Había en la frase de Cacho un cansado reproche, que no era demasiado insistente porque sabía que no llevaba a ningún lado. Pero igual lo intentaba. Hipólito entrecerró los ojos y las pupilas azules se clavaron en Juan. Juntó la punta de los dedos de las manos delante de su rostro y pensó un segundo antes de contestar.
—Nadie los obliga mi estimado Esquina —dijo levantando una ceja y acompañando la expresión con una media sonrisa cruel—. Sabés bien que son prestadores de servicios externos, no están sujetos a nuestra reglamentación interna. Además..., cobran muy bien por su servicio.
—Somos responsables solidarios mientras están en nuestras instalaciones —acotó Juan, mientras apoyaba la cara en el puño cerrado. Sofía interpretó que estaba presenciando un argumento de larga data.
—Cuando se los contrata saben a lo que se exponen y que la empresa no se hace responsable de ese tipo de cosas. Ya lo hablamos muchas veces —replicó Hipólito con serenidad y dando por sentado el asunto.
—Si vos lo decís... —finalizó Esquina también dando por concluida la conversación.
—Bueno, entonces podemos dar por finalizada la entrevista —acotó el subcomisario con una sonrisa complacida—. Fue un accidente de trabajo.
—Claro que sí ¿Qué otra cosa podría ser? —respondió visiblemente molesto Hipólito.
—Y bueno, la gente habla en el pueblo. Usted sabe... —deslizó el policía bajando la voz en las últimas palabras, buscando una vez más la complicidad del dueño.
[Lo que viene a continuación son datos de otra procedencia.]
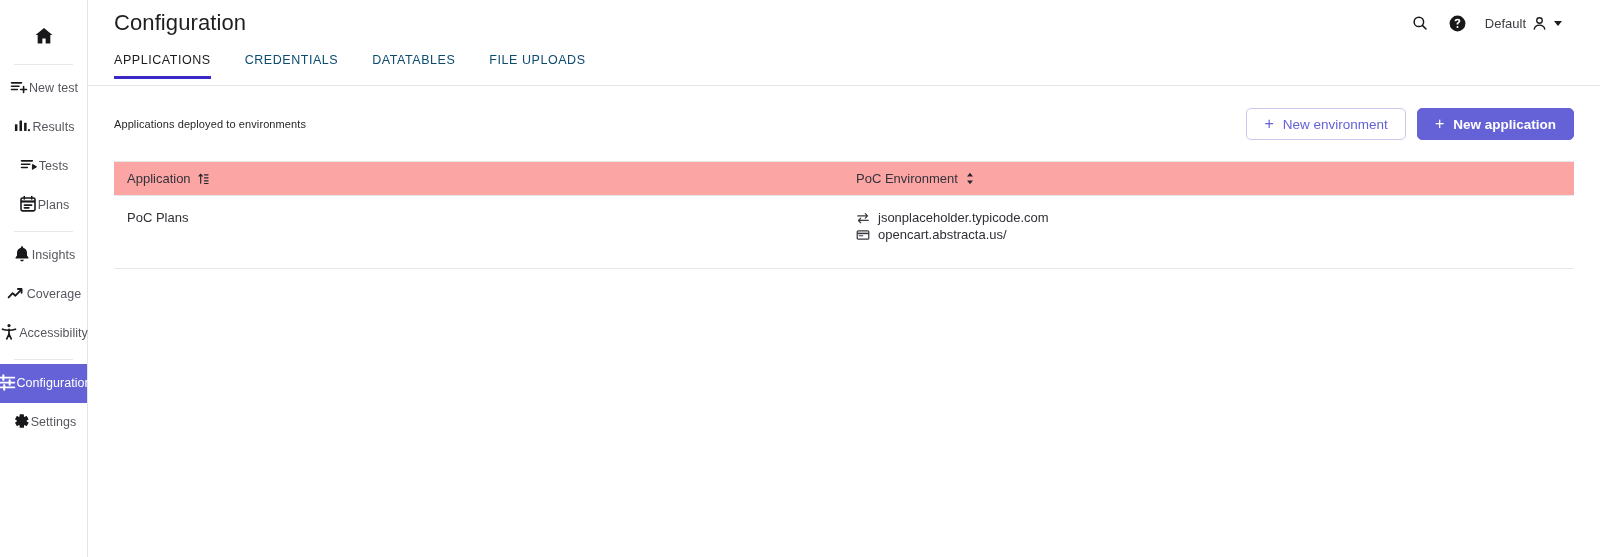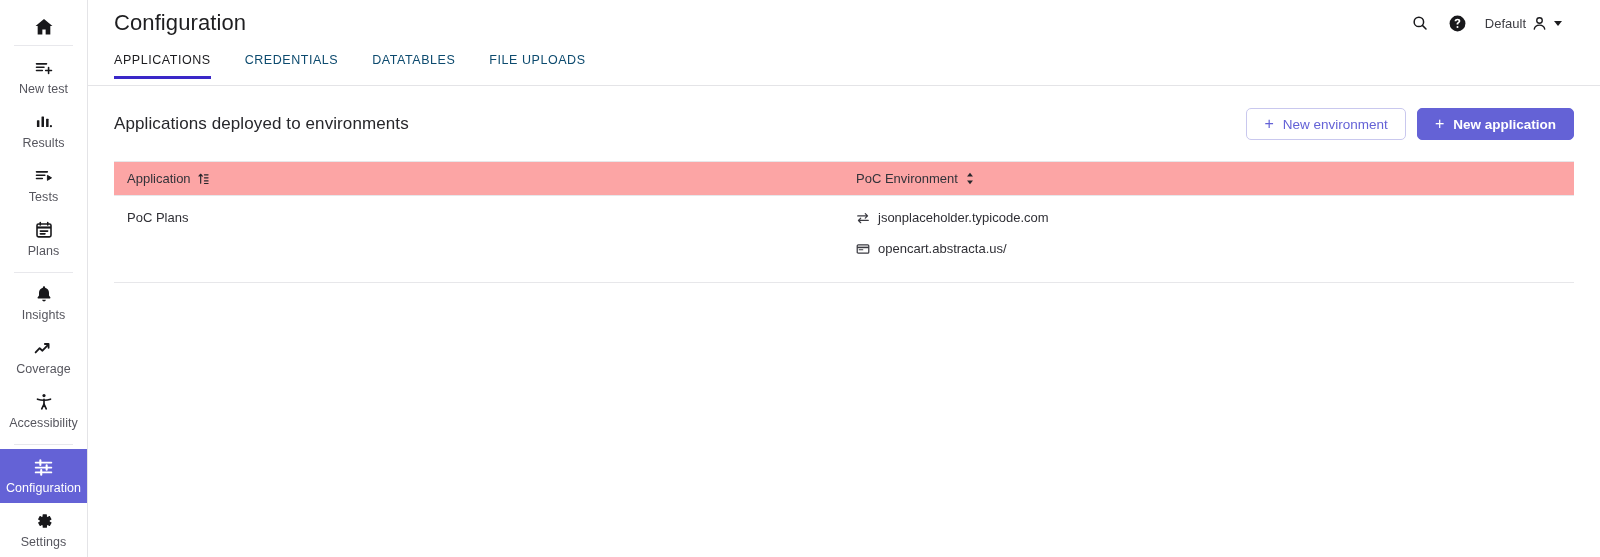--- a/index.html
+++ b/index.html
@@ -50,7 +50,7 @@
 
   .nav-item {
     display: flex;
-    flex-direction: column;
+    flex-direction: row;
     align-items: center;
     justify-content: center;
     padding: 7px 2px 7px 2px;

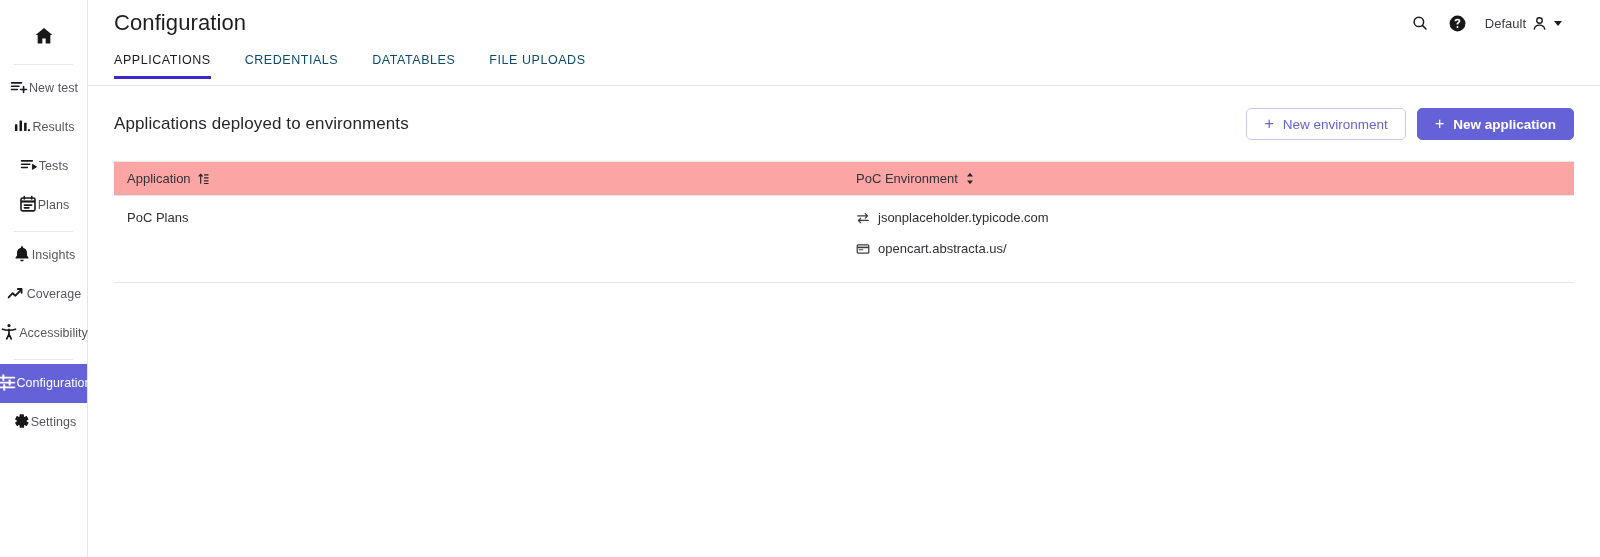--- a/index.html
+++ b/index.html
@@ -188,7 +188,7 @@
   }
 
   .section-title {
-    font-size: 17px;
+    font-size: 11px;
     font-weight: 400;
     color: #27272b;
     letter-spacing: 0.1px;

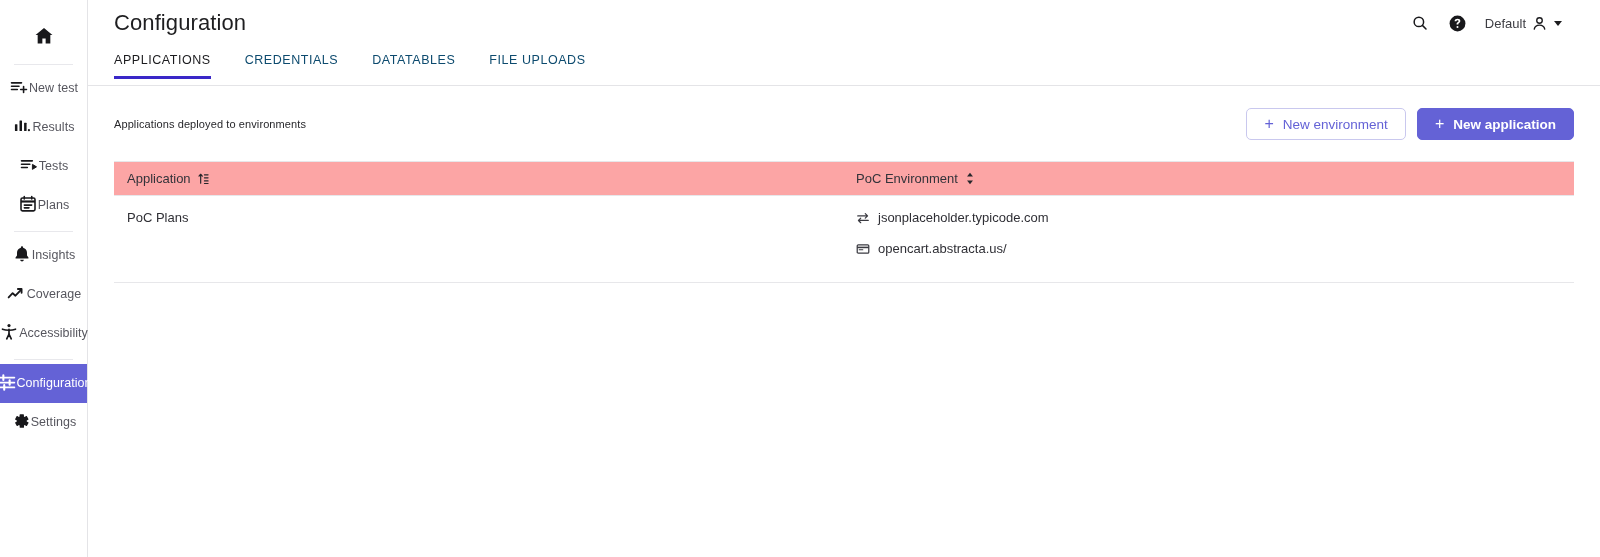--- a/index.html
+++ b/index.html
@@ -274,7 +274,7 @@
     font-size: 13px;
     color: #2f2f35;
     line-height: 15px;
-    margin-bottom: 16px;
+    margin-bottom: 2px;
     cursor: pointer;
   }
   .env-line:last-child { margin-bottom: 10px; }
—La verdad..., no tengo tiempo para andar recolectando rumores de pueblerinos, soy un hombre de negocios bastante ocupado ¿No le parece? —Contestó Hipólito con el habitual fastidio con que se dirigía a Gonzalez, pero había una nota de curiosidad también y continuó— Ahora, ¿me puede decir qué se habla en esa cochambre de muertos de hambre que llaman pueblo? —Al comisario pareció que le abrieran la puerta de par en par a una intimidad muy buscada, se reclinó un poco hacia adelante en la silla y habló en voz muy baja.
—La gente dice que es El Familiar.
Sofía se llevó automáticamente la mano a la frente mientras sacudía la cabeza con incredulidad ante la ridiculez. Observó que Hipólito Costa Carreras IV se quedaba rígido un momento para luego soltar una carcajada algo forzada, pero bastante auténtica. El sargento y el subcomisario se rieron acompañando al dueño del ingenio.
La oficial Bonelli no pudo evitar sonreír ante lo ridículo de la situación. Pero su diversión no duró mucho, porque notó que Juan Esquina fumaba, y escondido entre su voluta de humo no se reía en lo absoluto.